To acknowledge that the treatment of chronic and episodic pain using opioid driven pharmacologic interventions as a front line approach would be an understatement with respect to the inextricable contribution to the opioid overdose and addiction epidemic that we are currently confronted with in the United States. The concept of pain as a fifth vital sign originated in the Veterans Affairs system in the 1990’s, and became a Joint Commission standard in 2001. A subsequent, general relaxation of opioid prescribing practices has led to an increased reliance upon opioid driven, pharmaceutical interventions for the treatment of chronic and episodic pain.

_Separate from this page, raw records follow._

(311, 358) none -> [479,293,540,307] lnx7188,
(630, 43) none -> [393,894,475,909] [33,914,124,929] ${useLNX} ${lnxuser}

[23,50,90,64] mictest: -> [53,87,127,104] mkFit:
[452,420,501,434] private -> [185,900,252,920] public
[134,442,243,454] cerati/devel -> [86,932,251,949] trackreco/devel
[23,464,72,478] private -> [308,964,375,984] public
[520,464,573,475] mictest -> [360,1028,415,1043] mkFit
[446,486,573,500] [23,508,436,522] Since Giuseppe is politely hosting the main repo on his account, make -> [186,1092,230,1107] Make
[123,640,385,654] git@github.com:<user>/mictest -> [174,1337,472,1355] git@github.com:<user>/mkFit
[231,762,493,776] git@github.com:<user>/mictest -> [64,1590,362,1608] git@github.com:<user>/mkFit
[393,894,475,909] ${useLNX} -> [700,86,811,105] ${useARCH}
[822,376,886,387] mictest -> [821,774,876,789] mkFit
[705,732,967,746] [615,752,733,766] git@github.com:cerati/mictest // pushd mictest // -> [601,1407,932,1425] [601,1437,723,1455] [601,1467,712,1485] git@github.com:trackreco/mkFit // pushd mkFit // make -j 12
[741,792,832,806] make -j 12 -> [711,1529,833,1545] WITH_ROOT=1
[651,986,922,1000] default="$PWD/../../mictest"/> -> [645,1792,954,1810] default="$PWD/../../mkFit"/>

Since 2003, the United States has been confronted with an alarming increase in accidental, unintentional deaths related to opioid overdose, some of which can be directly attributed to the very medications that were prescribed to address a legitimate medical concern. In March of 2016, the Center for Disease Control released guidelines for the treatment of chronic pain, including an emphasis on significant adjustment with opioid prescribing practices, and a strong recommendation for the utilization of non-pharmaceutical interventions when clinically appropriate. These types of interventions may include treatments such as exercise/physical therapy, chiropractic manipulation, acupuncture and Cognitive Behavioral Therapy (CBT). Adjusting clinical mindset to consider these options will require a shift in thinking with respect to viable options for various conditions such as low-back pain and chronic migraine headaches, which both have been shown to demonstrate a nominal, positive response to extended opioid intervention.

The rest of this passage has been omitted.